Я жалел, что не взял ее с собой. Приехав один, я выказал по отношению к ней независимость, которой в действительности не было. Разумеется, я не собирался объяснять моему приятелю, до какой степени обожания моей жены я дошел. Но если бы она была здесь, это обожание выразилось бы наглядно, и мне доставило бы удовольствие проявлять его в присутствии свидетеля. Я говорил себе также, что нашим разговорам и месту, где мы находились, недостает улыбки, смеха, голоса и благородства Люсьены, что это был развенчанный момент существования, так как ей следовало бы царить над ним. Я представил себе, как был бы удивлен мой приятель красотой Люсьены, какие оттенки почтительного восхищения внес бы он в свою вежливость. И мне вдруг показалось необычайным мое бесцеремонное обращение с ней. «Возможно ли, что я говорю ей ты, отвечаю ей, как попало, и иногда обращаюсь с ней почти как с этим приятелем?»

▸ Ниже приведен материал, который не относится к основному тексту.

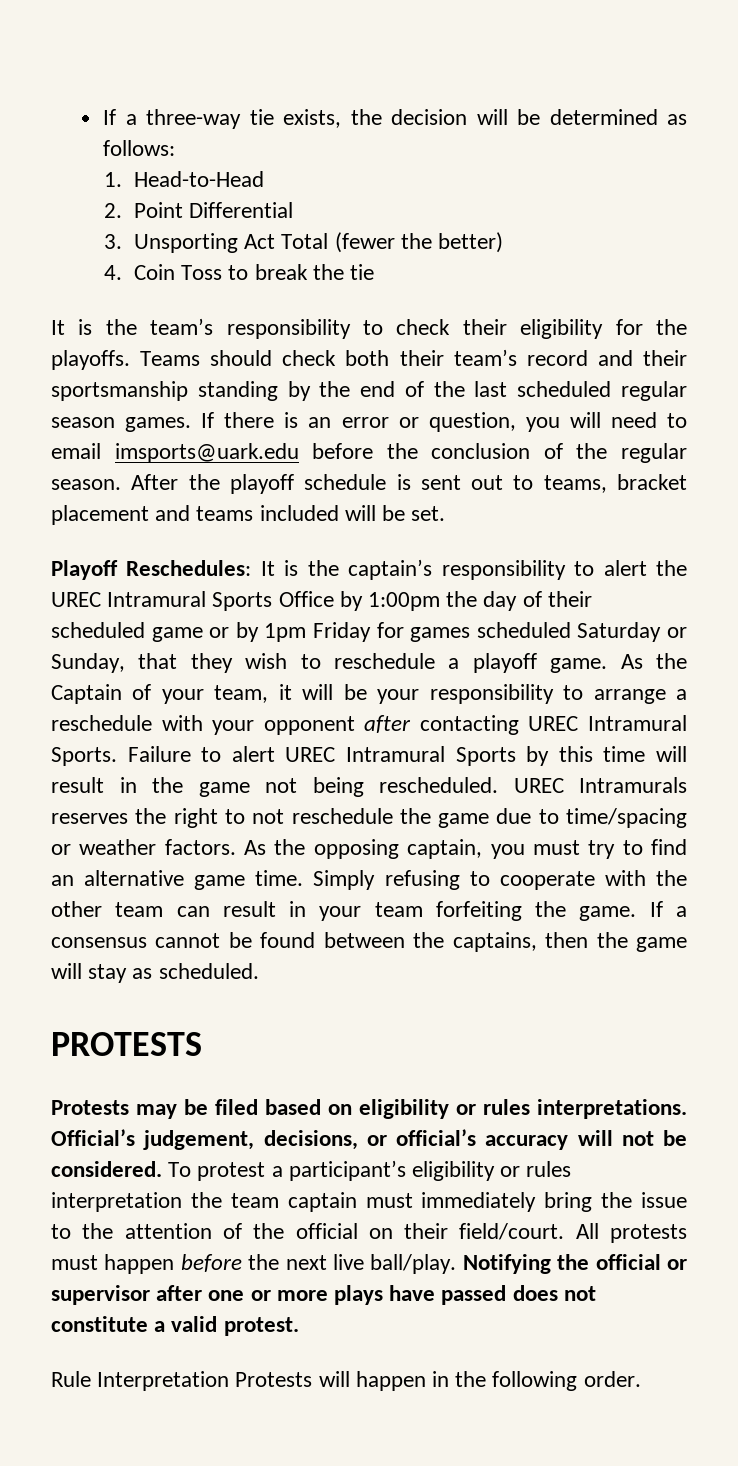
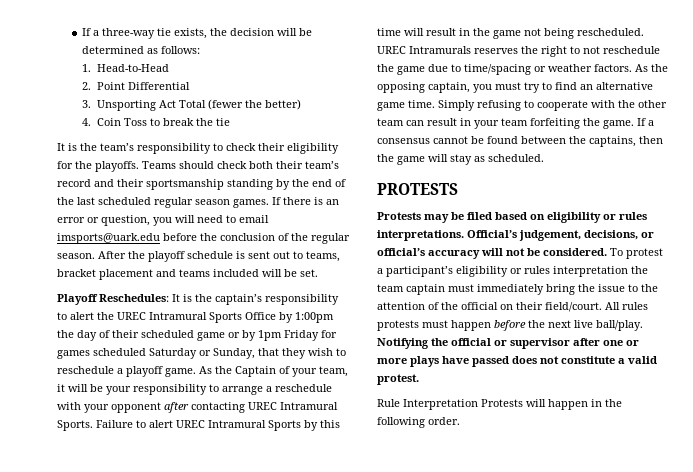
- All protests must happen before the next live ball/play.
+ All rules protests must happen before the next live ball/play.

Мой друг предложил отвезти меня в Бордо на катере, который находился в его распоряжении. Ехать на катере было гораздо интереснее, чем в поезде. Для Люсьены такое путешествие заключало бы в себе прелесть новизны, которой для меня в нем не было. Во время путешествия по реке она могла бы увидеть и корабли, и доки, и всю внутреннюю жизнь порта гораздо лучше, чем мы могли это сделать во время наших прогулок. Кроме того, приняв участие в этой водной прогулке, она как бы приобщалась непосредственно к существенной части моей жизни.